# [Work order]
The answer must be an exact copy of the records, with every picture left out.

Records from a collection

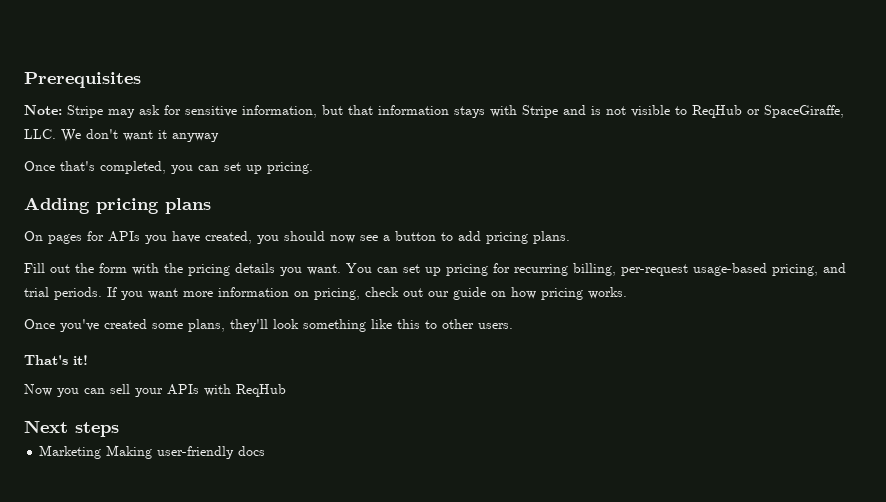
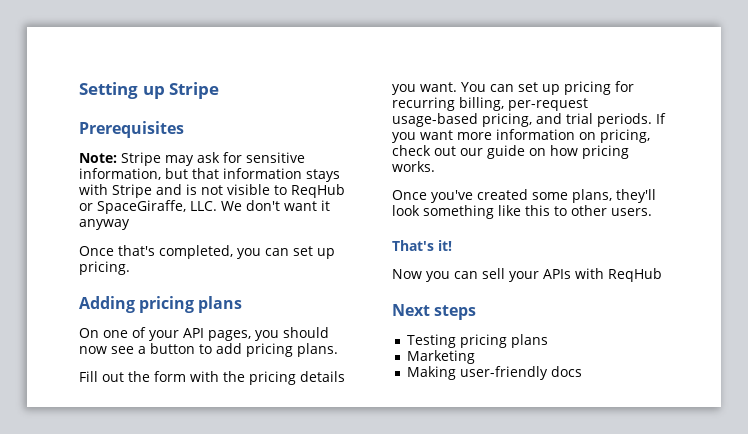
+ Setting up Stripe
- On pages for APIs you have created, you should now see a button to add pricing plans.
+ On one of your API pages, you should now see a button to add pricing plans.
+ Testing pricing plans
- Marketing Making user-friendly docs
+ Marketing
+ Making user-friendly docs

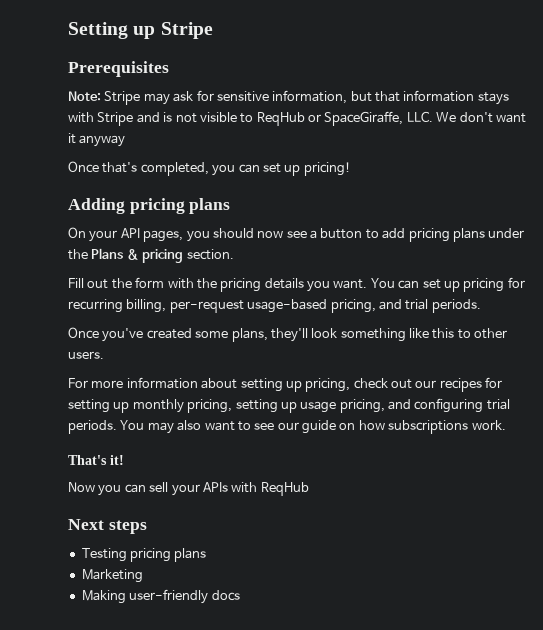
- Once that's completed, you can set up pricing.
+ Once that's completed, you can set up pricing!
- On one of your API pages, you should now see a button to add pricing plans.
+ On your API pages, you should now see a button to add pricing plans under the Plans & pricing section.
- If you want more information on pricing, check out our guide on how pricing works.
+ For more information about setting up pricing, check out our recipes for setting up monthly pricing, setting up usage pricing, and configuring trial periods. You may also want to see our guide on how subscriptions work.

# [Solution to this task]
+ Setting up Stripe
- On pages for APIs you have created, you should now see a button to add pricing plans.
+ On one of your API pages, you should now see a button to add pricing plans.
+ Testing pricing plans
- Marketing Making user-friendly docs
+ Marketing
+ Making user-friendly docs

- Once that's completed, you can set up pricing.
+ Once that's completed, you can set up pricing!
- On one of your API pages, you should now see a button to add pricing plans.
+ On your API pages, you should now see a button to add pricing plans under the Plans & pricing section.
- If you want more information on pricing, check out our guide on how pricing works.
+ For more information about setting up pricing, check out our recipes for setting up monthly pricing, setting up usage pricing, and configuring trial periods. You may also want to see our guide on how subscriptions work.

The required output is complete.